Despite your handle, you seem to be in search of much basic knowledge. In order to facilitate that, I'd suggest that a bit of humility would serve you well and go a long way toward your reaching your goal.

Participants here on this forum are largely experienced to expert photographers and scientists, who not only know the answers to your questions, but also all the intricacies and possible missteps you can make along the way. I would advise treating these people courteously and listening to them carefully.

Your not recognizing the answer to your questions about times that Matt posted (one of the many hard-working and knowledgeable moderators on this forum, by the way) leads me to believe that you are maybe being a bit hasty and really want answers spoon-fed to you in easily digestible form. That doesn't always happen here, since, as with most of life, things are often more complicated than they seem.

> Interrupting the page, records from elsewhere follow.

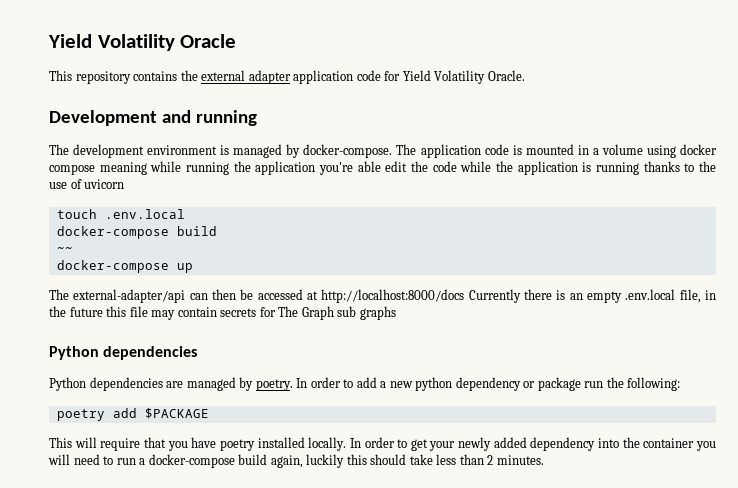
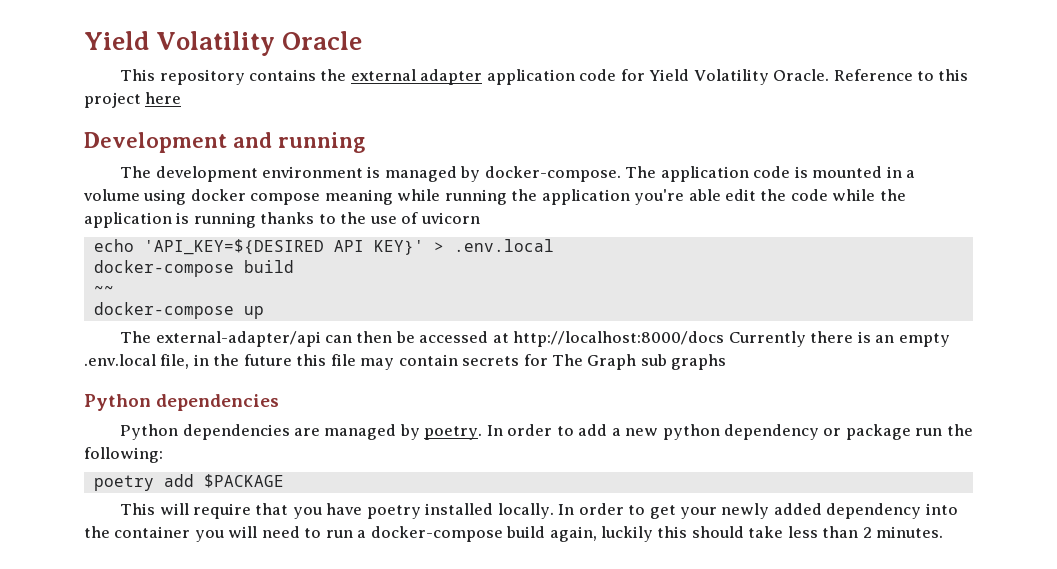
(525, 75) none -> [833,69,969,81] [84,92,182,108] Reference to this project here
[56,209,97,219] touch -> [93,239,444,255] echo 'API_KEY=${DESIRED API KEY}' >

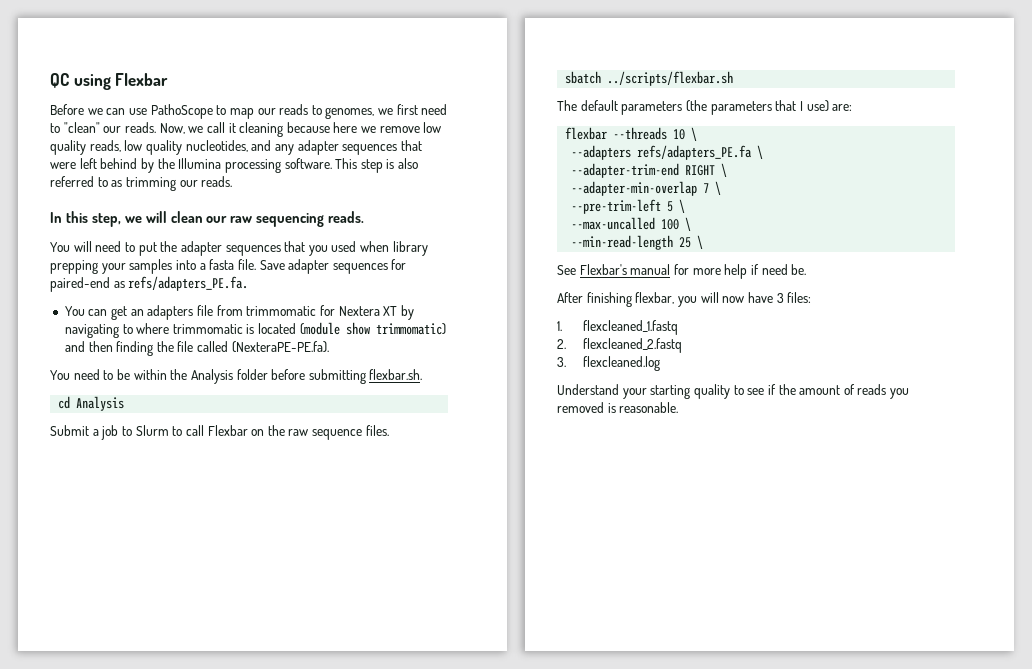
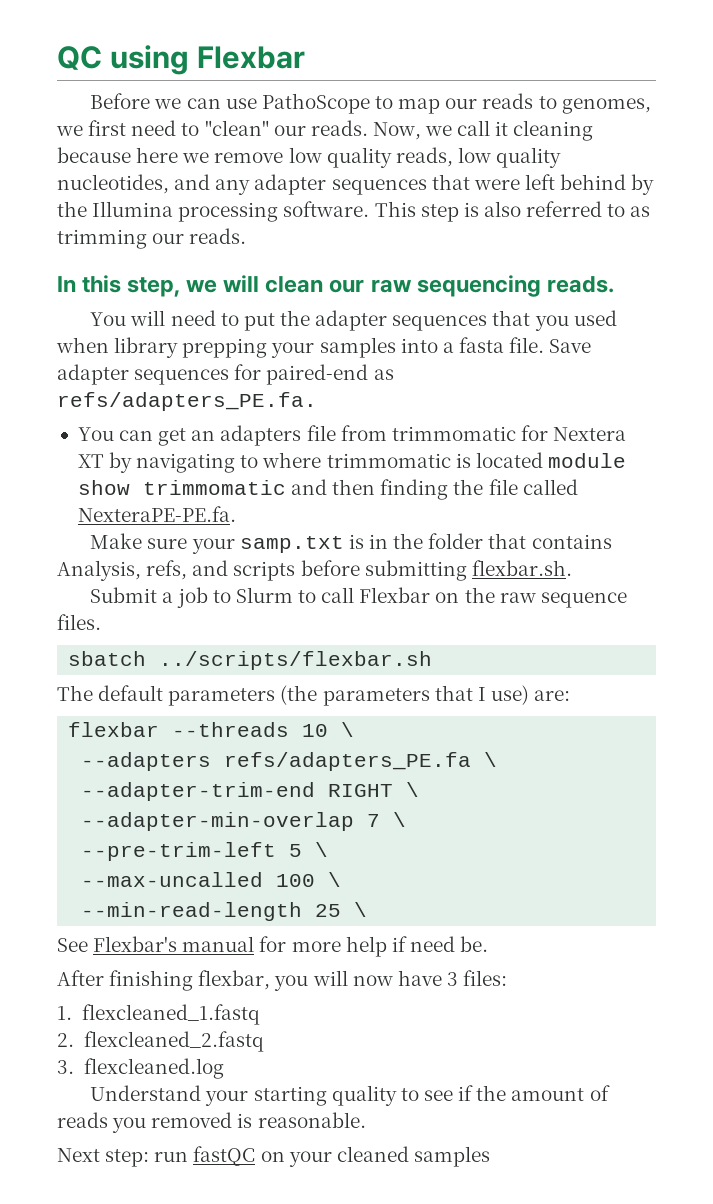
[299,322,446,335] (module show trimmomatic) -> [547,453,626,468] [77,480,286,495] module show trimmomatic
[231,341,329,353] [50,369,268,384] (NexteraPE-PE.fa). // You need to be within the Analysis folder -> [77,506,236,522] [90,533,612,554] [57,560,296,581] NexteraPE-PE.fa. // Make sure your samp.txt is in the folder that contains Analysis, refs, and scripts
[58,396,125,411] // cd Analysis -> (572, 568) none
(679, 407) none -> [57,1146,490,1167] // Next step: run fastQC on your cleaned samples

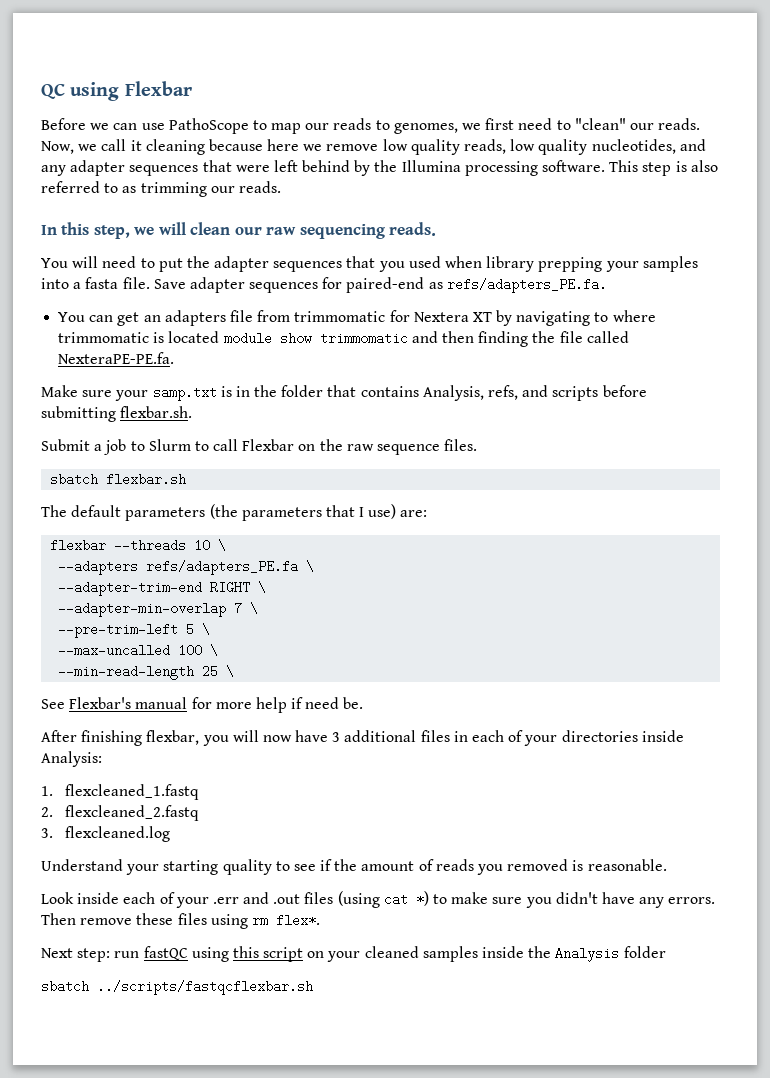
[159,651,433,670] ../scripts/flexbar.sh -> [106,473,187,486] flexbar.sh
[463,970,508,986] files: -> [344,730,684,746] [41,751,102,767] additional files in each of your directories inside Analysis:
(366, 1120) none -> [41,891,716,908] [41,913,320,929] // Look inside each of your .err and .out files (using cat *) to make sure you didn't have any errors. Then remove these files using rm flex*.
(256, 1156) none -> [191,946,304,962] using this script
(490, 1156) none -> [482,946,666,962] [41,980,313,995] inside the Analysis folder // sbatch ../scripts/fastqcflexbar.sh

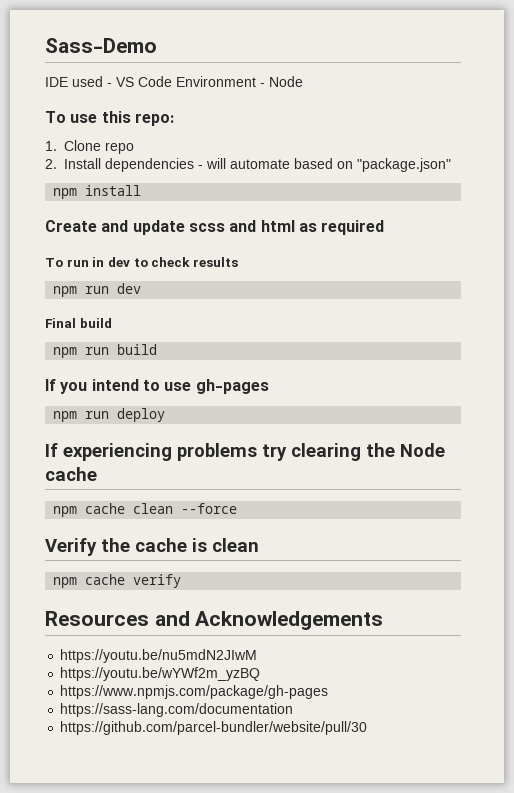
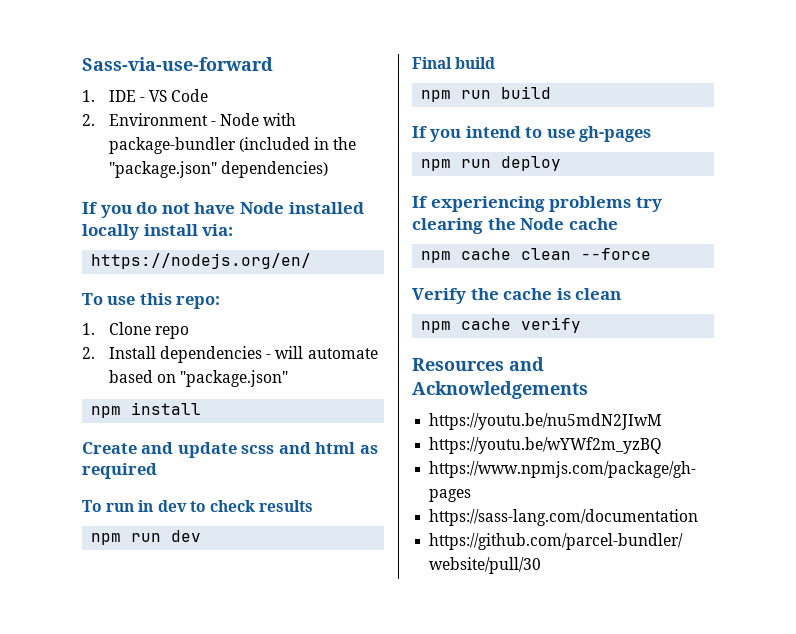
[45,38,157,53] [45,76,103,87] Sass-Demo // IDE used -> [82,57,273,71] [82,90,136,102] Sass-via-use-forward // 1. IDE
(172, 81) none -> [82,114,95,126] // 2.
(303, 81) none -> [263,113,297,126] [108,137,357,154] [108,161,329,178] [82,202,364,218] [82,224,234,240] [91,253,312,269] with package-bundler (included in the "package.json" dependencies) // If you do not have Node installed locally install via: // https://nodejs.org/en/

Your answers also seem a bit brusque, if I may use the term, which shows a little less appreciation and gratitude for people's time and willingness to share their knowledge than you might have intended. Everyone here is trying to help and should be rewarded for so doing.

I'll try to give you an overview and help with your questions too:

Developer time: 2 minutes (a bit more won't hurt, but standardize on a time).
Stop time: 30 seconds (a bit more won't hurt here either).

Fixing time is more complicated, so bear with me. Easiest and fastest, but most expensive is Ilford's quick-fix method: Fix for 1 minute, no more, no less as close as you can, in Ilford Rapid Fixer mixed 1-4. Immediately rinse after that for 1 minute.

Then, transfer the print to your wash-aid (either Ilford Wash Aid or Kodak Hypo Clearing Agent) for 10 minutes with agitation.

Then wash your prints for a minimum of 20 minutes in running water.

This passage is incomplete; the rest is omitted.